WORK REQUIRED — When the line containing "color: #15803d ->" is found in the data below, give it again along with every later line, exactly; drop the pictures.

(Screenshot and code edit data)
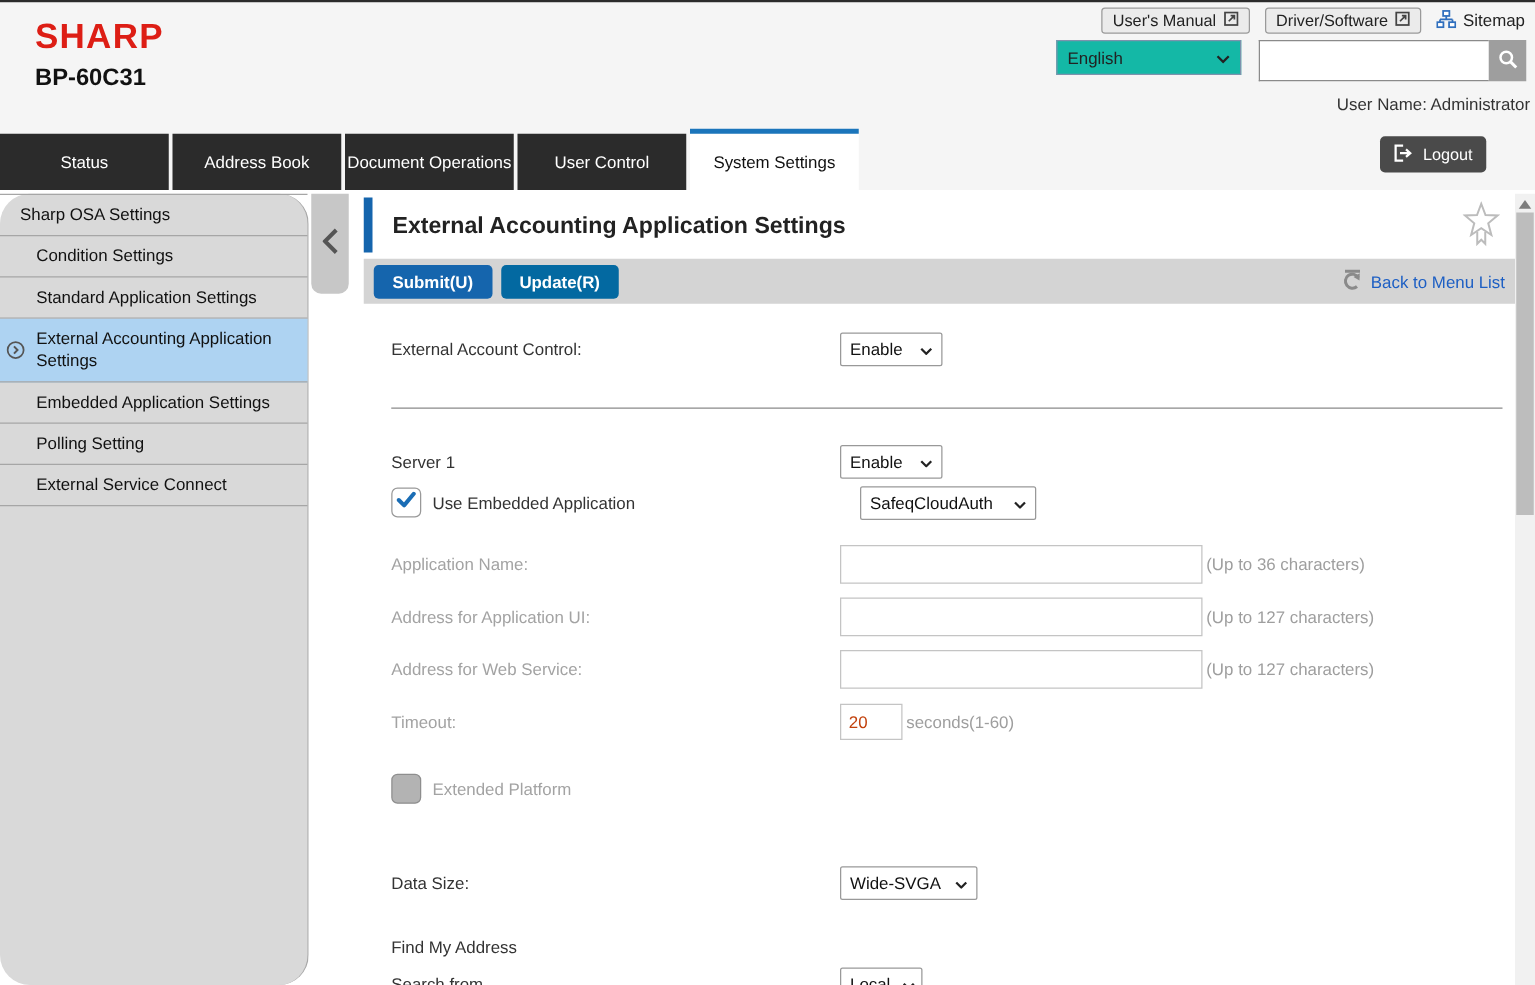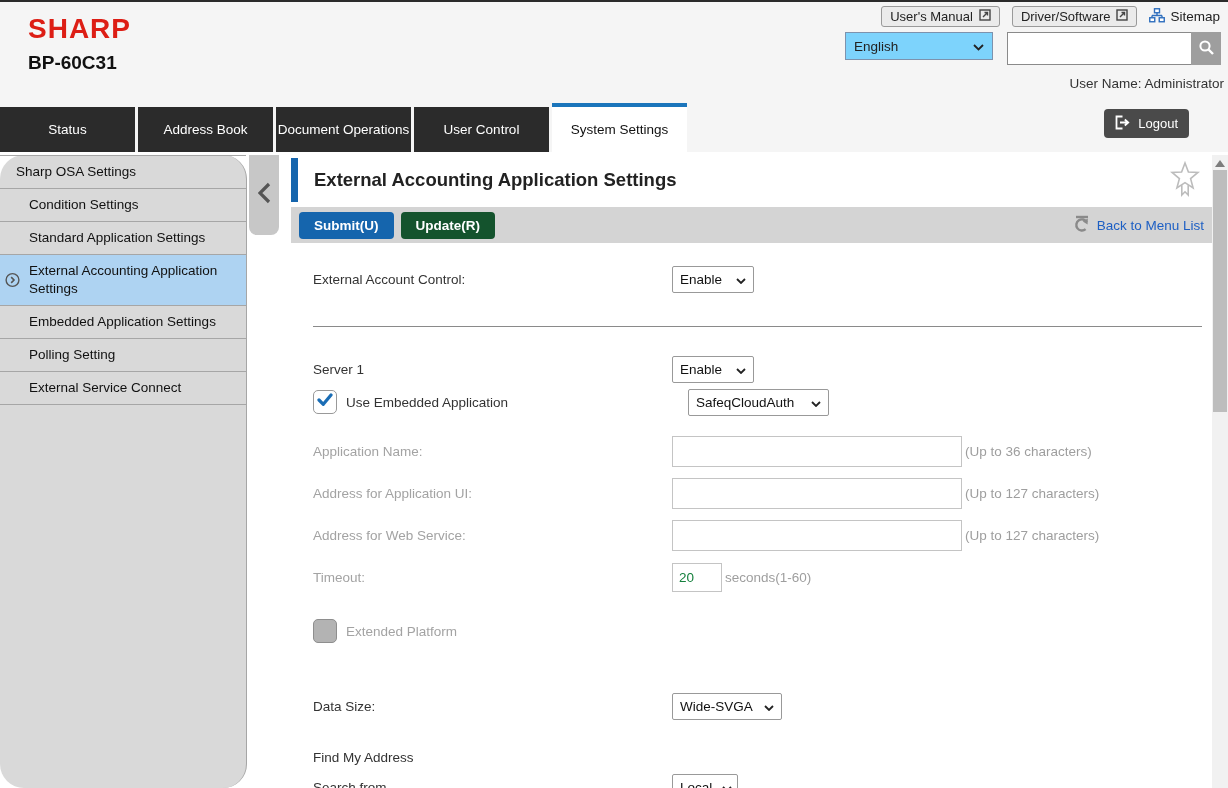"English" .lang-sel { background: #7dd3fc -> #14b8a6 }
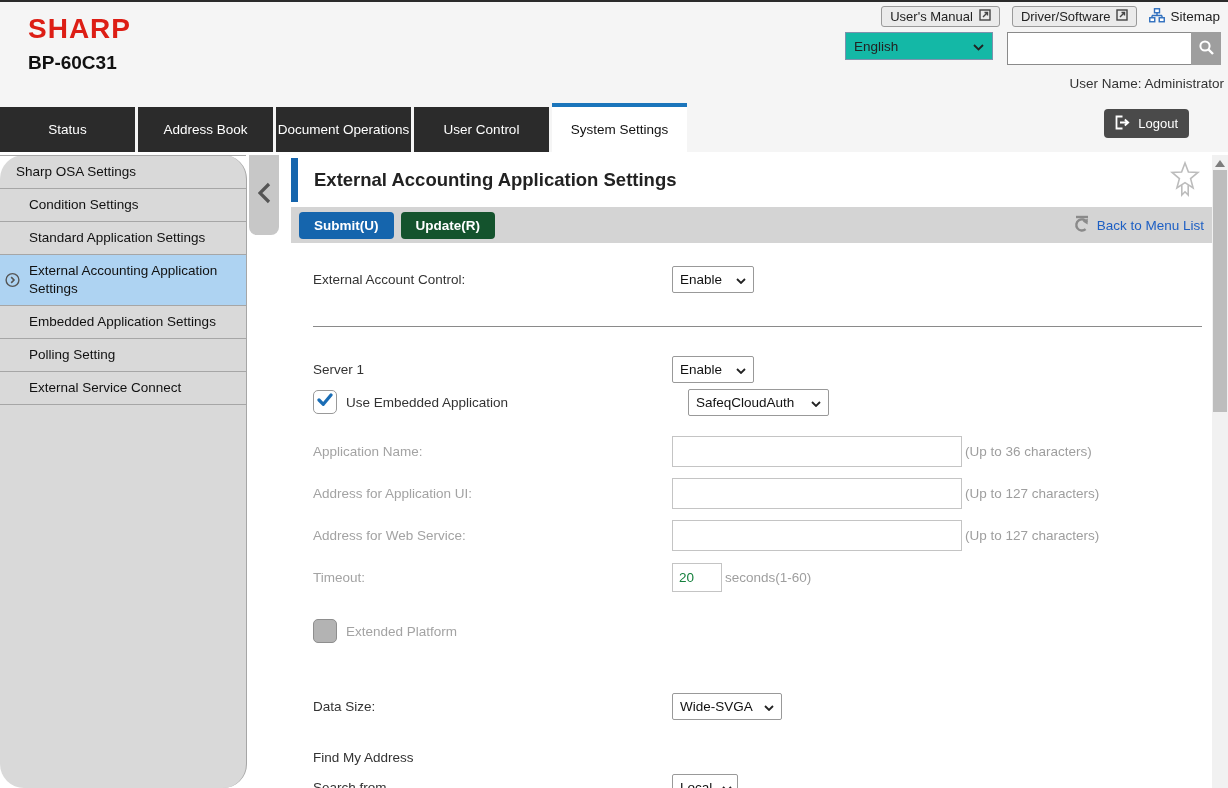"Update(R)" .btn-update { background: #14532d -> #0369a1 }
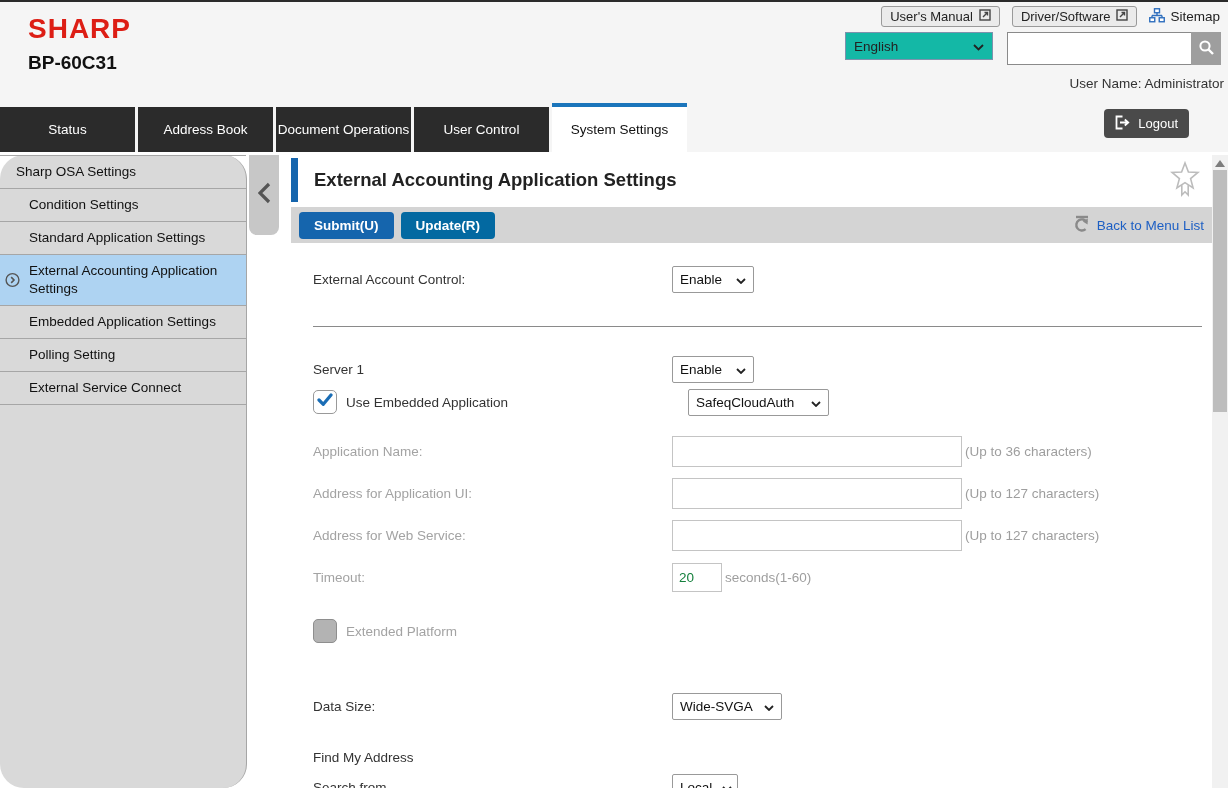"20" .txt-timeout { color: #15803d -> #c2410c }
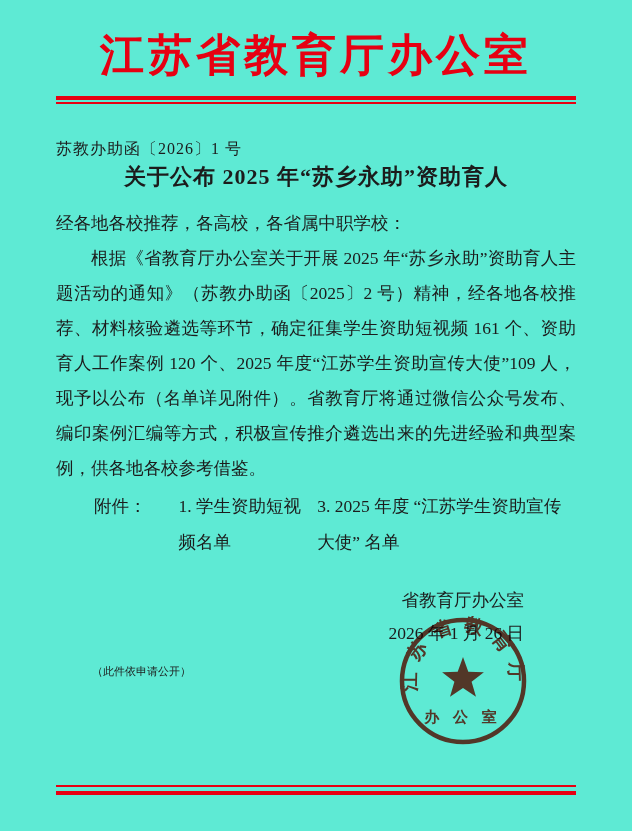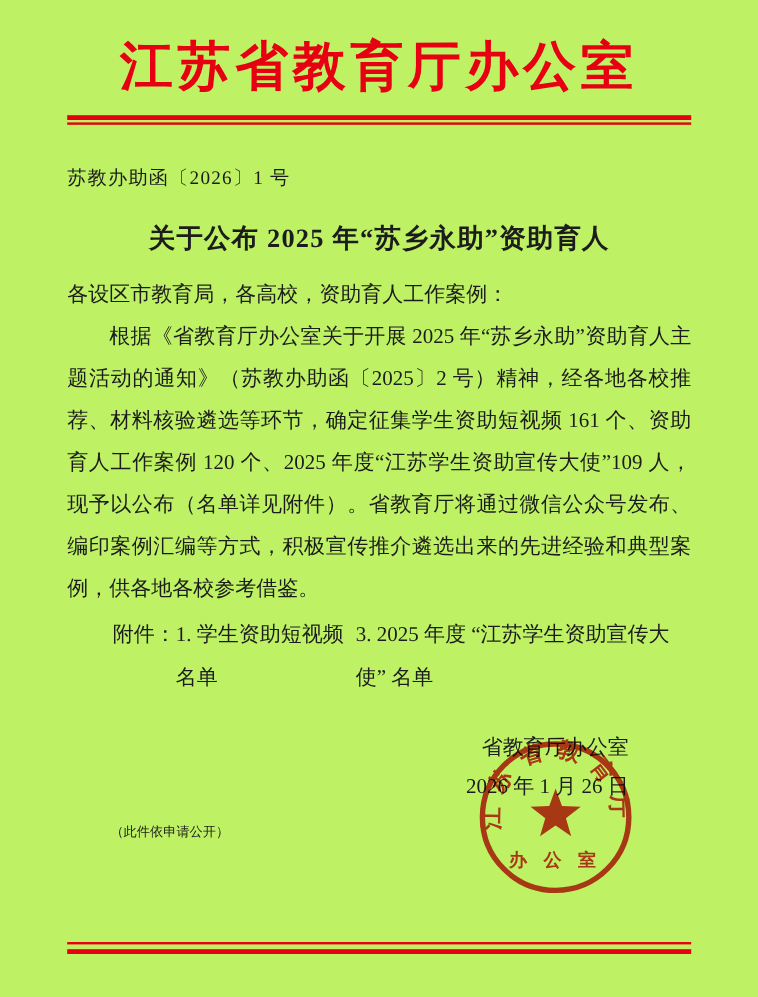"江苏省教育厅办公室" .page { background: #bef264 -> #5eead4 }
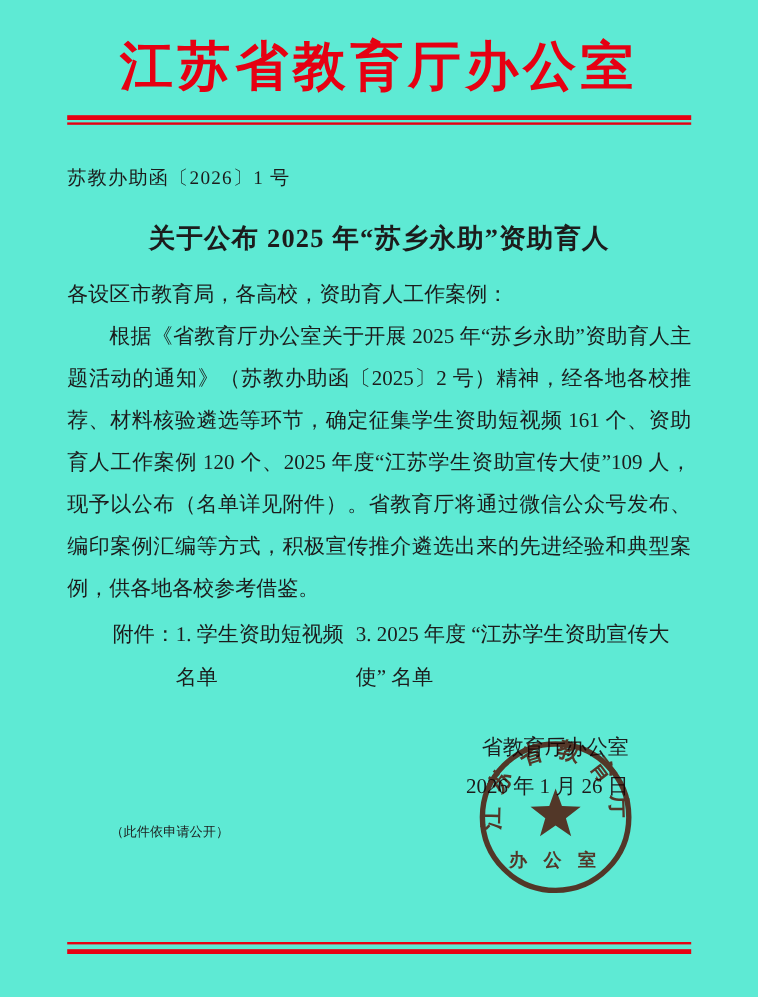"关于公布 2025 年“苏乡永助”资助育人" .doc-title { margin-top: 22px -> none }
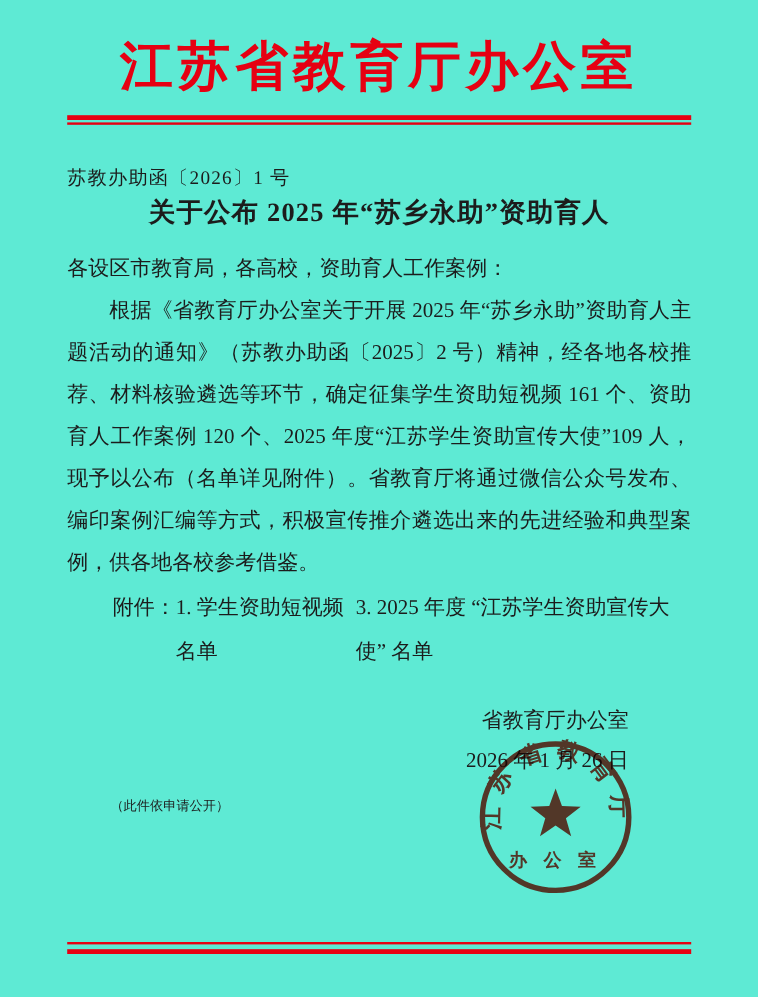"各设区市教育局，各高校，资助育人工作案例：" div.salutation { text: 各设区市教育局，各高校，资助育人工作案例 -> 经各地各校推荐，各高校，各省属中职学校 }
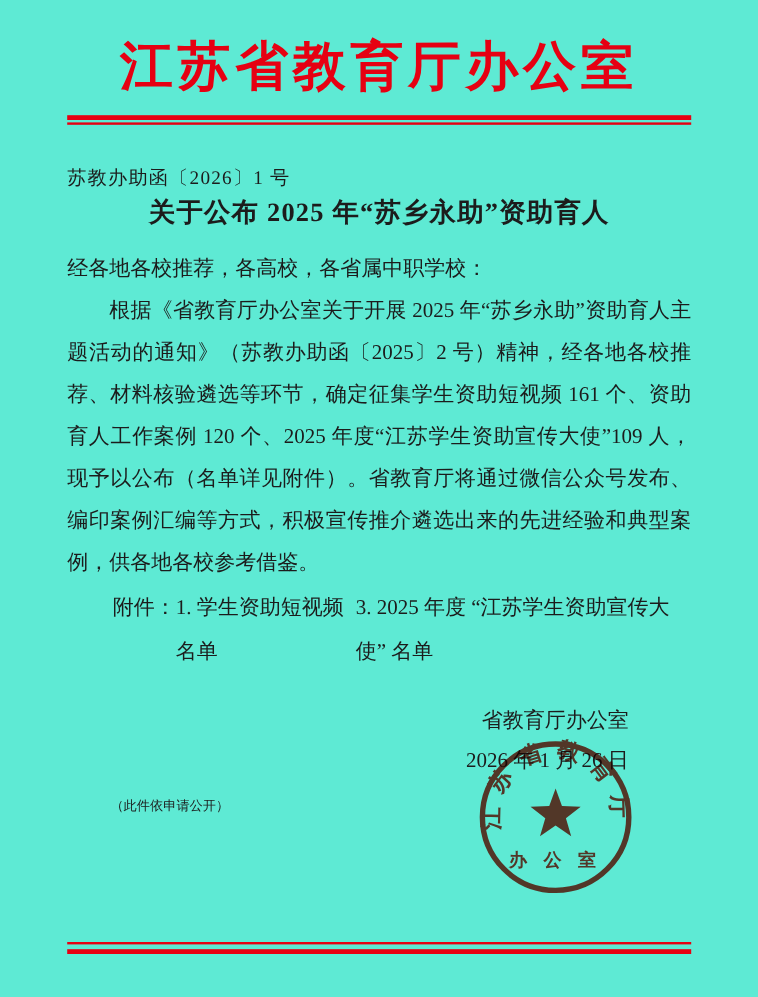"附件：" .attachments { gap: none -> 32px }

EXERCISE SOLUTION —
"20" .txt-timeout { color: #15803d -> #c2410c }
"江苏省教育厅办公室" .page { background: #bef264 -> #5eead4 }
"关于公布 2025 年“苏乡永助”资助育人" .doc-title { margin-top: 22px -> none }
"各设区市教育局，各高校，资助育人工作案例：" div.salutation { text: 各设区市教育局，各高校，资助育人工作案例 -> 经各地各校推荐，各高校，各省属中职学校 }
"附件：" .attachments { gap: none -> 32px }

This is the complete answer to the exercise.